El proyecto político que encabeza el presidente Andrés Manuel López Obrador (AMLO), la Cuarta Transformación (4T), es muy ambicioso: transformar aspectos centrales del régimen político que a lo largo de un siglo configuró y usufructuó uno de los grupos que puso fin al régimen porfirista.
La 4T busca emplear a las instituciones gubernamentales para modificar ciertas prácticas y estructuras, especialmente las generadas por el neoliberalismo, de lo que ya considera que es el actual “antiguo régimen” hoy encabezado por la dupla PRI-PAN. El lopezobradorismo es una amalgama de corrientes de izquierda teóricamente amorfa pero moralmente clara que no se guía por visiones teóricas que pretenden abarcar y explicar la totalidad del fenómeno social sino que confía en su conocimiento empírico, a ras del suelo, de la sociedad mexicana y de su historia para diseñar una combinación de políticas que por un lado sean realistas y por el otro permitan movilizar los recursos materiales disponibles —que no son muchos ya que el fisco mexicano recauda por debajo del promedio— para que, sin afectar radicalmente los intereses creados, pueda mejorar aquí y ahora las condiciones de vida de los sectores mayoritarios y modificar la cultura política para que abandonen su visión tradicional de súbditos y asuman su condición de ciudadanos en un sistema democrático.

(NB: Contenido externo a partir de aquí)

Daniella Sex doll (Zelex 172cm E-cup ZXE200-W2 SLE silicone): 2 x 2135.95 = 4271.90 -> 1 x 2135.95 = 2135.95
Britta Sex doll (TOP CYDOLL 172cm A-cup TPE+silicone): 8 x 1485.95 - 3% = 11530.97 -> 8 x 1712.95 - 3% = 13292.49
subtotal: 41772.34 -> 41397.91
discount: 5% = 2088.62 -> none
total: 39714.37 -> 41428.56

En abstracto, el proyecto no es difícil de entender, pero sí complicado de poner en práctica porque las partes conservadoras de la sociedad mexicana se resisten a ese cambio y no aceptan que, a la larga, la 4T es una vía para no llevar al extremo las contradicciones de clase de una sociedad tan clasista como la nuestra.
Es claro que un proyecto de reforma social pacífica no se puede concluir en un sexenio y justamente ahora está entrando en esa etapa donde se decidirán la temporalidad y el obligado relevo del liderazgo del proyecto. Si no se resuelven satisfactoriamente ambos temas la 4 T puede correr la suerte del cardenismo: quedarse a mitad del camino y sin los medios para para defenderse de quienes buscarán en 2024 la oportunidad de inutilizarle y destruirle.

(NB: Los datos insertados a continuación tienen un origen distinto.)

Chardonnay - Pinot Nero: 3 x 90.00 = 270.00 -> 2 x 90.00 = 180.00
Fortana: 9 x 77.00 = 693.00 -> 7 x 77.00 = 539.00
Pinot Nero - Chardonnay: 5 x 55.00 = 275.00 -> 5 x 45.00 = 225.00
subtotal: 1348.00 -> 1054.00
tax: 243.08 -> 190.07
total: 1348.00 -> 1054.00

Sin embargo, y por lo que muestran encuestas como la de EL UNIVERSAL (22/05/23), si bien las fuerzas anti 4T disponen de recursos materiales y humanos formidables carecen de otros que pueden ser igual o más decisivos: proyecto, candidatos y apoyo ciudadano masivo.

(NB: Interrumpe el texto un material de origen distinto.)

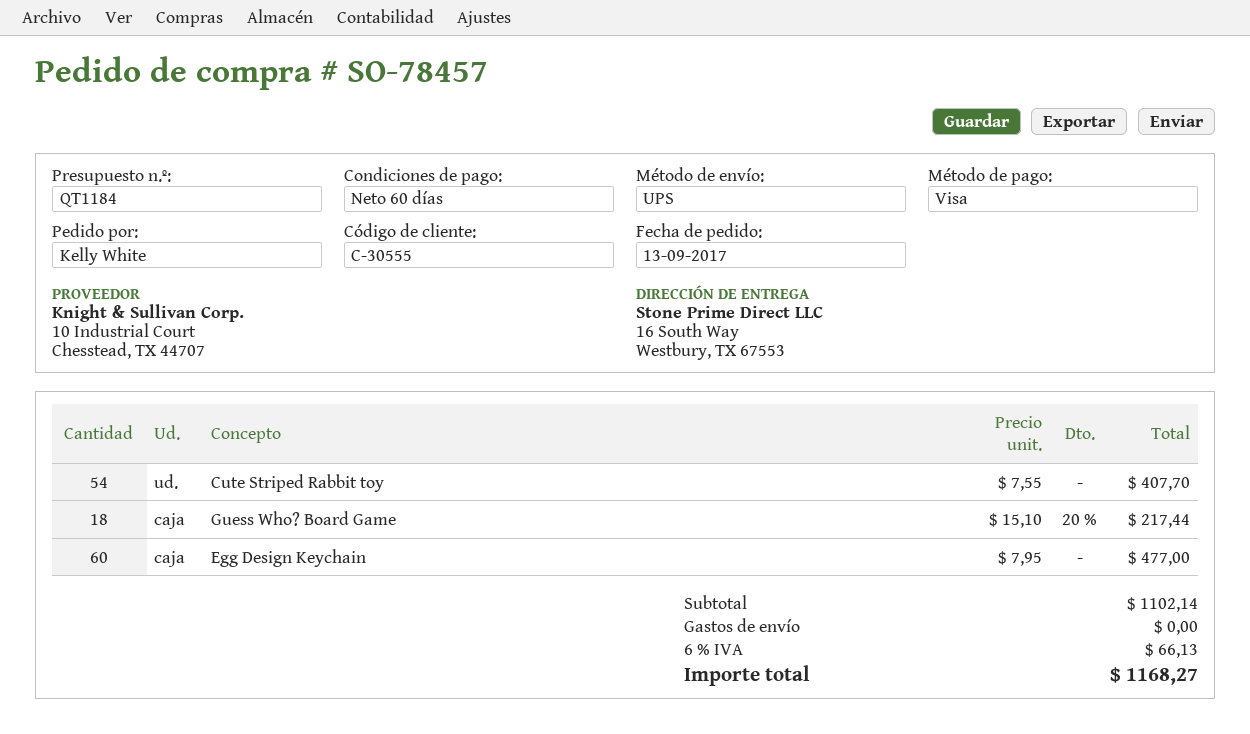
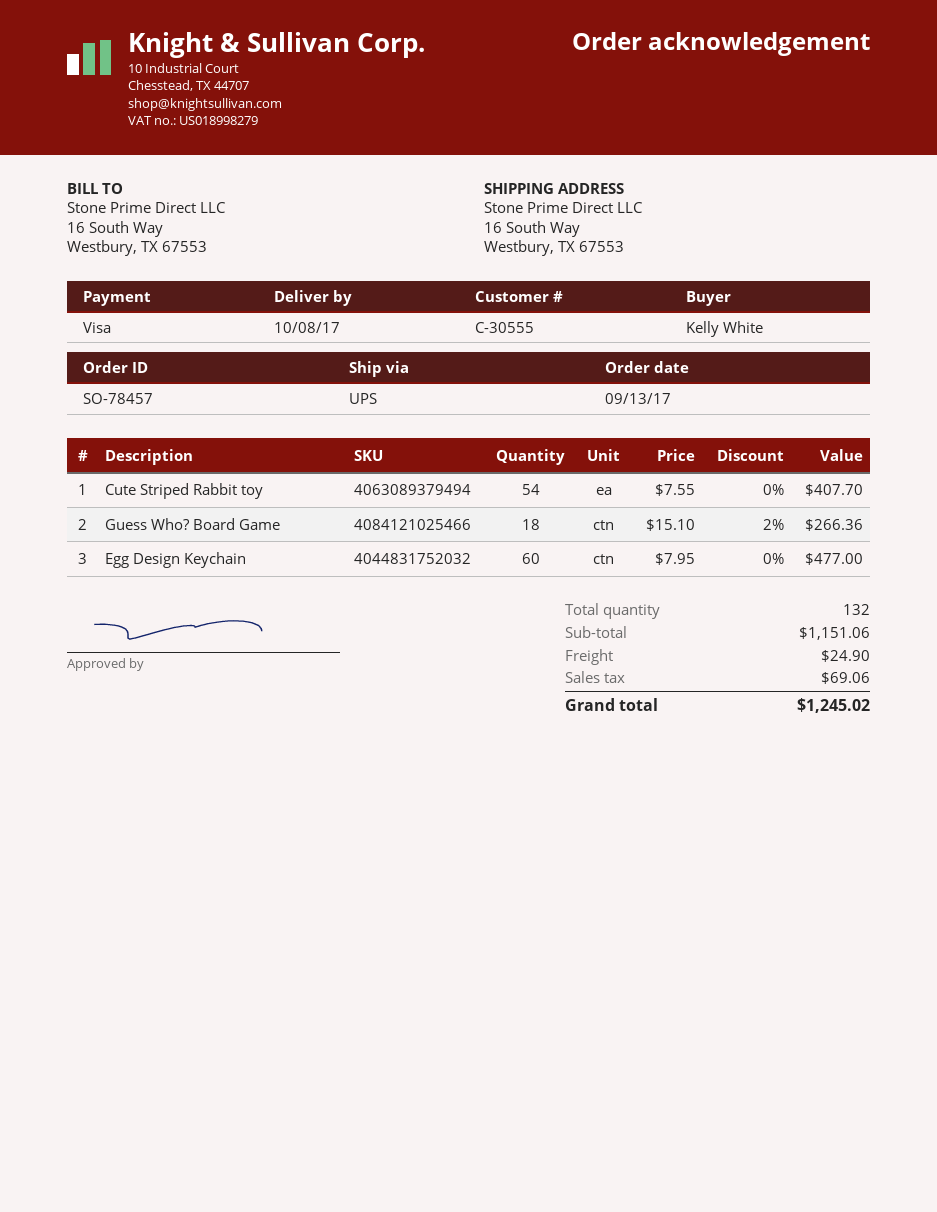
Guess Who? Board Game: 18 x 15.10 - 20% = 217.44 -> 18 x 15.10 - 2% = 266.36
subtotal: 1102.14 -> 1151.06
shipping: 0.00 -> 24.90
tax: 66.13 -> 69.06
total: 1168.27 -> 1245.02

El proyecto de Morena ya está explícito en su lema “primero los pobres” y desarrollado lo mismo en los libros de AMLO, en sus discursos y, sobre todo, en los cientos de sus “conferencias mañaneras”. En contraste, los dos partidos de oposición más antiguos, PRI y PAN y cuya experiencia política sumada asciende a 178 años, aún no logran hacer explícita y atractiva su alternativa implícita: no cambiar. La encuesta citada pone como posibles líderes opositores a Beatriz Paredes (PRI) y a Lilly Téllez (PAN). La primera con mucha experiencia, pero en el lado obscuro del antiguo régimen y la otra, de plano, llena de frivolidad y sin experiencia de gobierno. En ambos casos, el carisma simplemente está ausente y en la encuesta apenas el 18% de los participantes dijo tener una buena opinión de Paredes y sólo el 14% de Téllez. Por otro lado, lo que la personalidad y la biografía no dan tampoco lo puede prestar el partido: del PRI sólo el 27% de los encuestados tienen una imagen entre buena y muy buena y del PAN el 32%.
Desde la otra orilla del río de las opiniones, 69% de encuestados dijo tener una imagen positiva del Morena y 67% de su creador y líder: AMLO. Claudia Sheinbaum y Marcelo Ebrard —los dos personajes que se disputan la candidatura dentro de Morena y que dicen apoyar la continuidad de la 4T— más que doblan la aceptación ciudadana de sus posibles competidores del PRI o el PAN.
México aún tiene por delante un intenso año político dentro y entre los partidos. El resultado de la encuesta dista de estar escritos en piedra, pero ya permiten vislumbran los contornos y posibles movimientos de los contendientes en la batalla final del 2024.